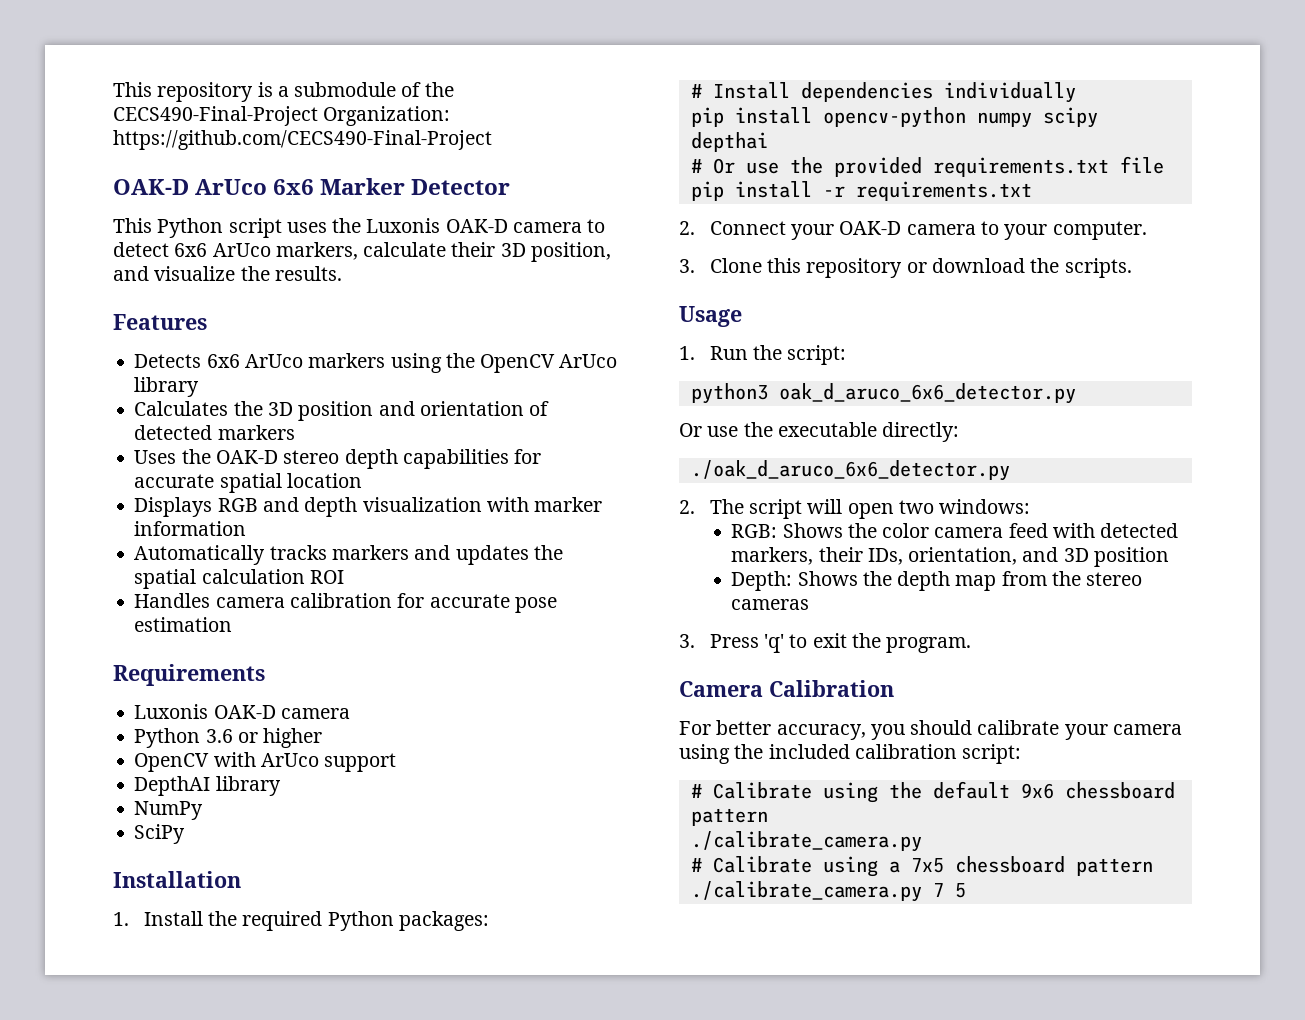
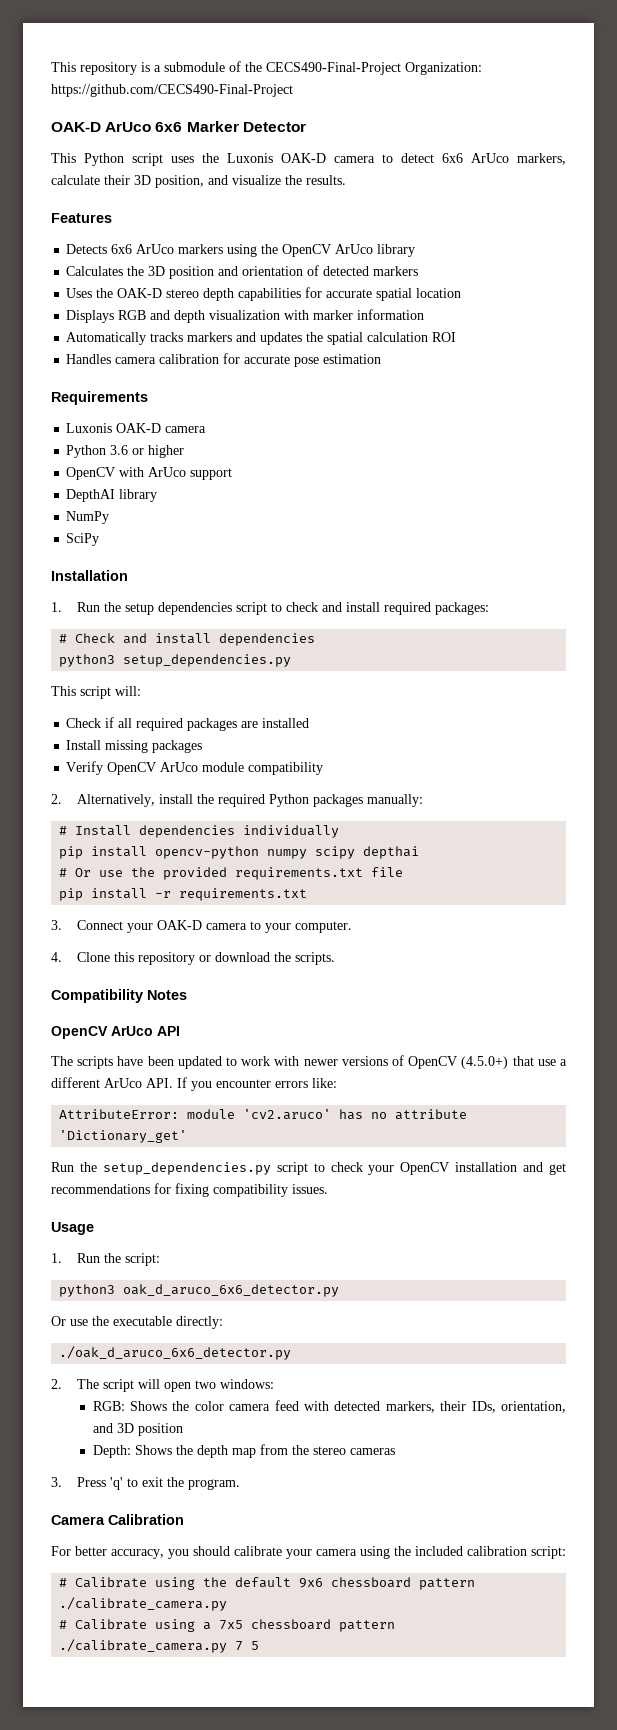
- 1. Install the required Python packages:
+ 1. Run the setup dependencies script to check and install required packages:
+ # Check and install dependencies
+ python3 setup_dependencies.py
+ This script will:
+ Check if all required packages are installed
+ Install missing packages
+ Verify OpenCV ArUco module compatibility
+ 2. Alternatively, install the required Python packages manually:
- 2. Connect your OAK-D camera to your computer.
+ 3. Connect your OAK-D camera to your computer.
- 3. Clone this repository or download the scripts.
+ 4. Clone this repository or download the scripts.
+ Compatibility Notes
+ OpenCV ArUco API
+ The scripts have been updated to work with newer versions of OpenCV (4.5.0+) that use a different ArUco API. If you encounter errors like:
+ AttributeError: module 'cv2.aruco' has no attribute 'Dictionary_get'
+ Run the setup_dependencies.py script to check your OpenCV installation and get recommendations for fixing compatibility issues.

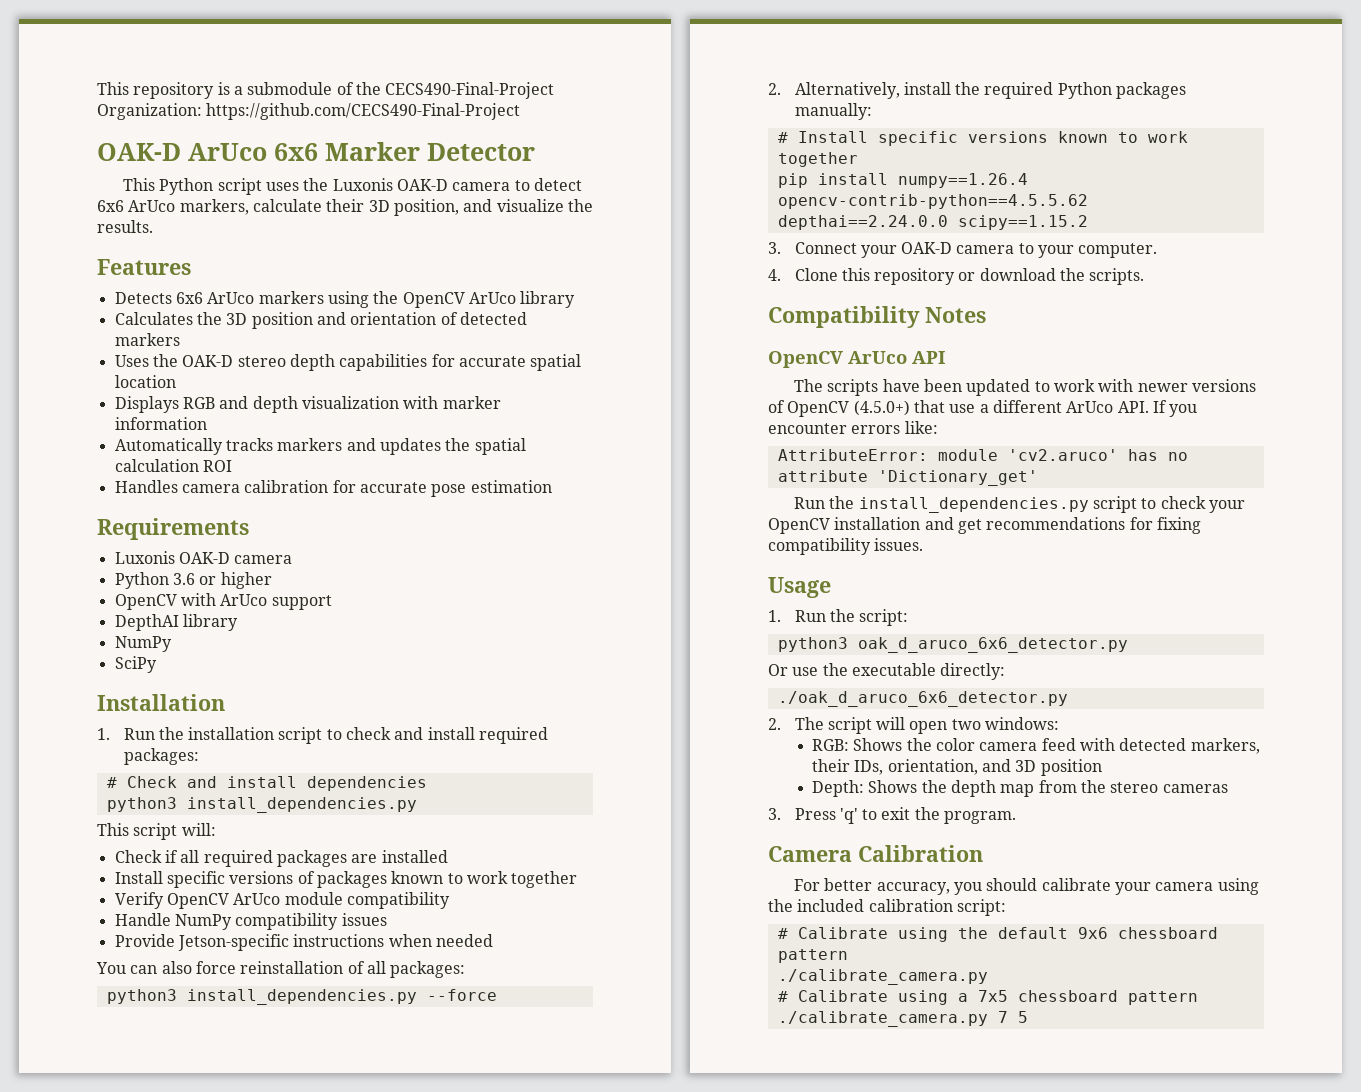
- 1. Run the setup dependencies script to check and install required packages:
+ 1. Run the installation script to check and install required packages:
  # Check and install dependencies
- python3 setup_dependencies.py
+ python3 install_dependencies.py
- Install missing packages
+ Install specific versions of packages known to work together
+ Handle NumPy compatibility issues
+ Provide Jetson-specific instructions when needed
+ You can also force reinstallation of all packages:
+ python3 install_dependencies.py --force
- # Install dependencies individually
- pip install opencv-python numpy scipy depthai
- # Or use the provided requirements.txt file
- pip install -r requirements.txt
+ # Install specific versions known to work together
+ pip install numpy==1.26.4 opencv-contrib-python==4.5.5.62 depthai==2.24.0.0 scipy==1.15.2
- Run the setup_dependencies.py script to check your OpenCV installation and get recommendations for fixing compatibility issues.
+ Run the install_dependencies.py script to check your OpenCV installation and get recommendations for fixing compatibility issues.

[Exercise description]: Please copy every line of the material that contains the word "required".

[Task response]:
- 1. Install the required Python packages:
+ 1. Run the setup dependencies script to check and install required packages:
+ Check if all required packages are installed
+ 2. Alternatively, install the required Python packages manually:
- 1. Run the setup dependencies script to check and install required packages:
+ 1. Run the installation script to check and install required packages:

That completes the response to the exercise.